Segment Open

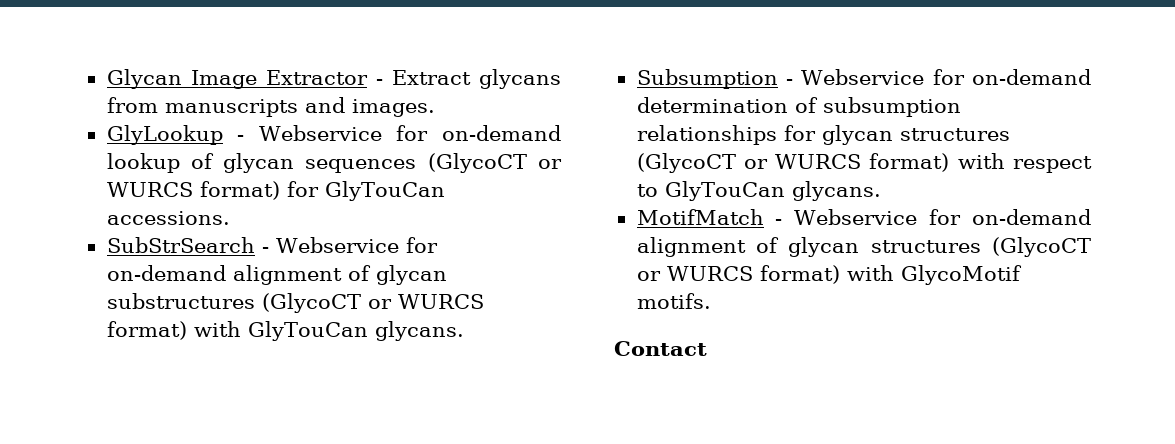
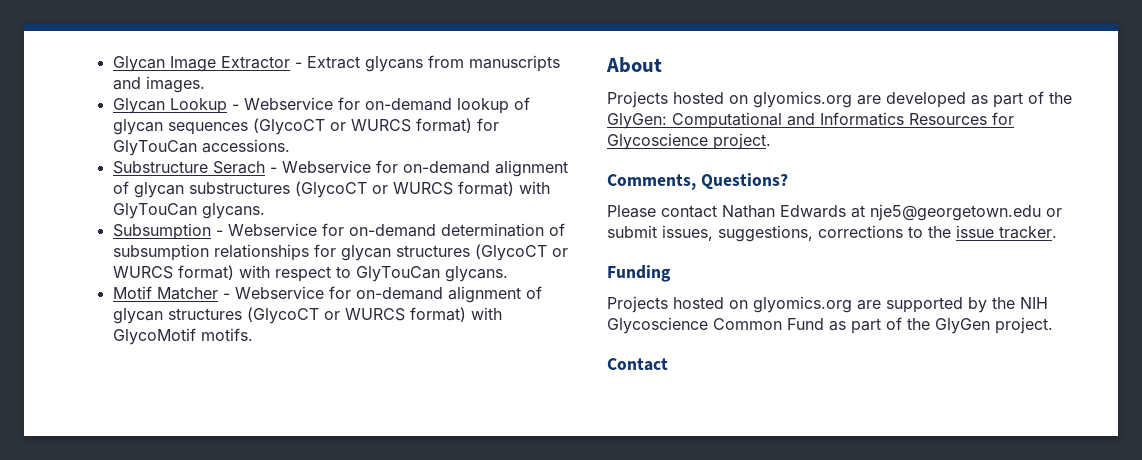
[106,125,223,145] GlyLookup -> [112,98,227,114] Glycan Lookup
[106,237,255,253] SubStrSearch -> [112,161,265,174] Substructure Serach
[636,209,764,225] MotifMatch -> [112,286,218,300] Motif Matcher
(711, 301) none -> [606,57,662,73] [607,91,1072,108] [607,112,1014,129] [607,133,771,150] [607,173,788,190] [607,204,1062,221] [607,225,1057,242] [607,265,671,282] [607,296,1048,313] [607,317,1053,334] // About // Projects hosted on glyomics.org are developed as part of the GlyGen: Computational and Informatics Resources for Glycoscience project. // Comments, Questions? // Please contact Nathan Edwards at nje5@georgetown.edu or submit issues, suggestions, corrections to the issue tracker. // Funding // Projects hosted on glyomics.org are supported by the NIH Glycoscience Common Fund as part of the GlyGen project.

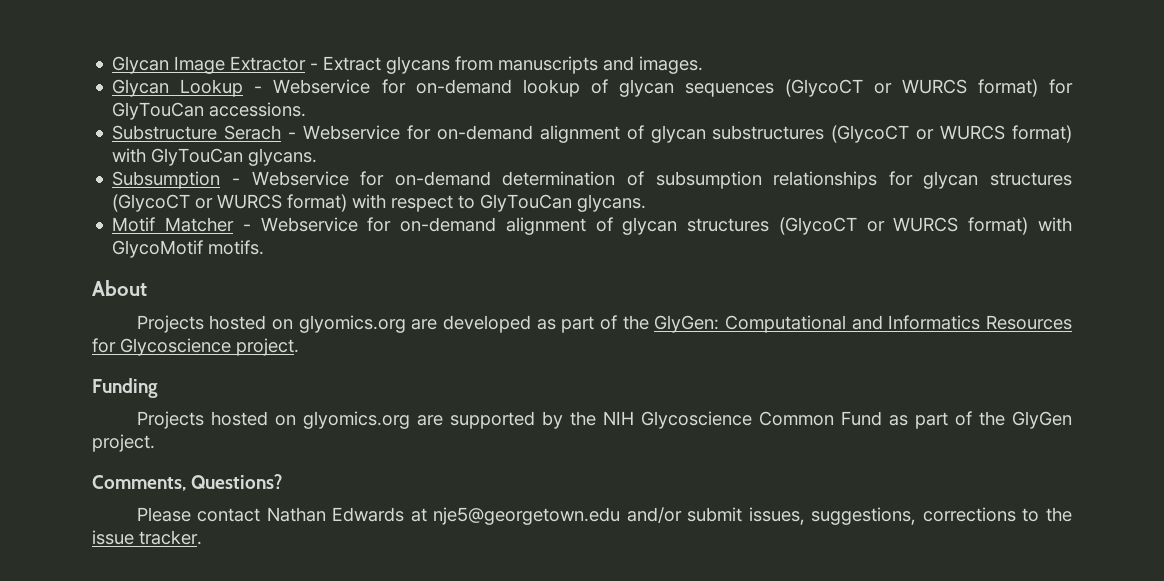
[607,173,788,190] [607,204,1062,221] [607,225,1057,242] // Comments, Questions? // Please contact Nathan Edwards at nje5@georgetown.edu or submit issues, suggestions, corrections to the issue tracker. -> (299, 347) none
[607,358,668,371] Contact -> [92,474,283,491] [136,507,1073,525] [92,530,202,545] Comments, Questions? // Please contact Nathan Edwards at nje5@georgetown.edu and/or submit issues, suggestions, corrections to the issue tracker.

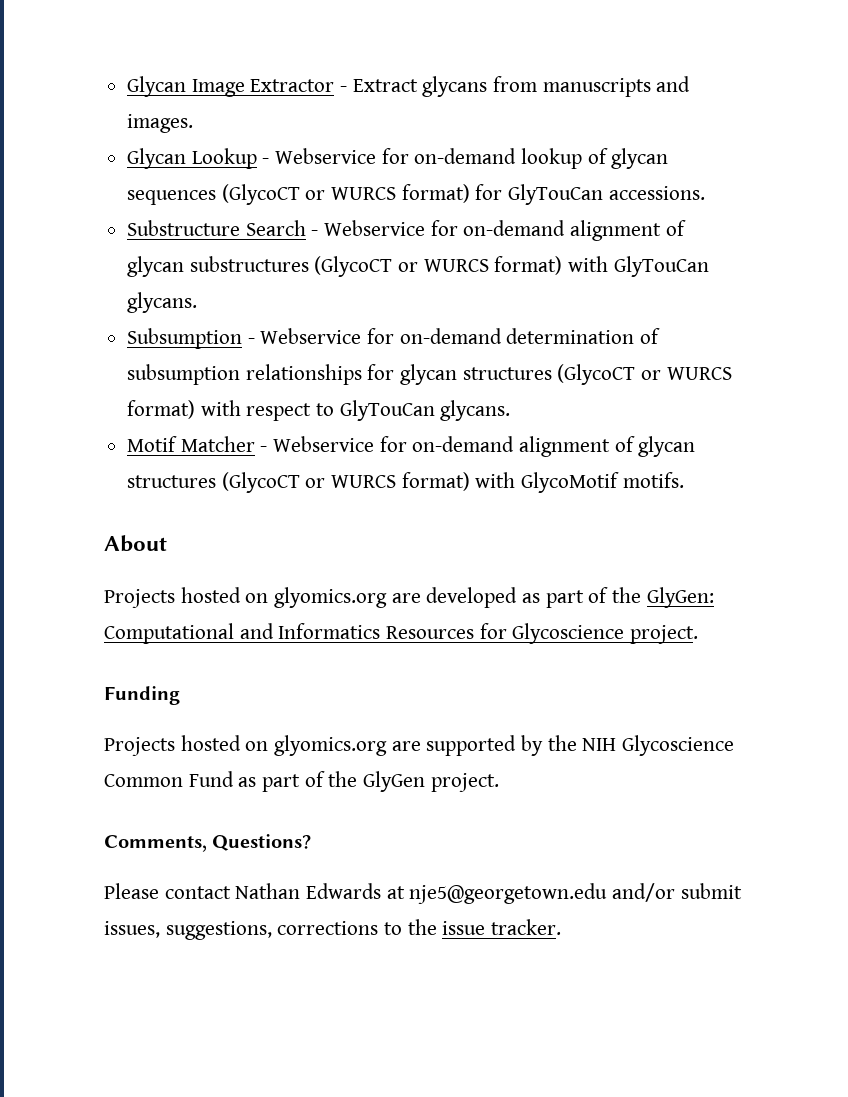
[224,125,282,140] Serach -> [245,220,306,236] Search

Segment Closed

— TO DO —
Each line with "Serach" in it must be identified and copied from the material.

— SOLUTION —
[106,237,255,253] SubStrSearch -> [112,161,265,174] Substructure Serach
[224,125,282,140] Serach -> [245,220,306,236] Search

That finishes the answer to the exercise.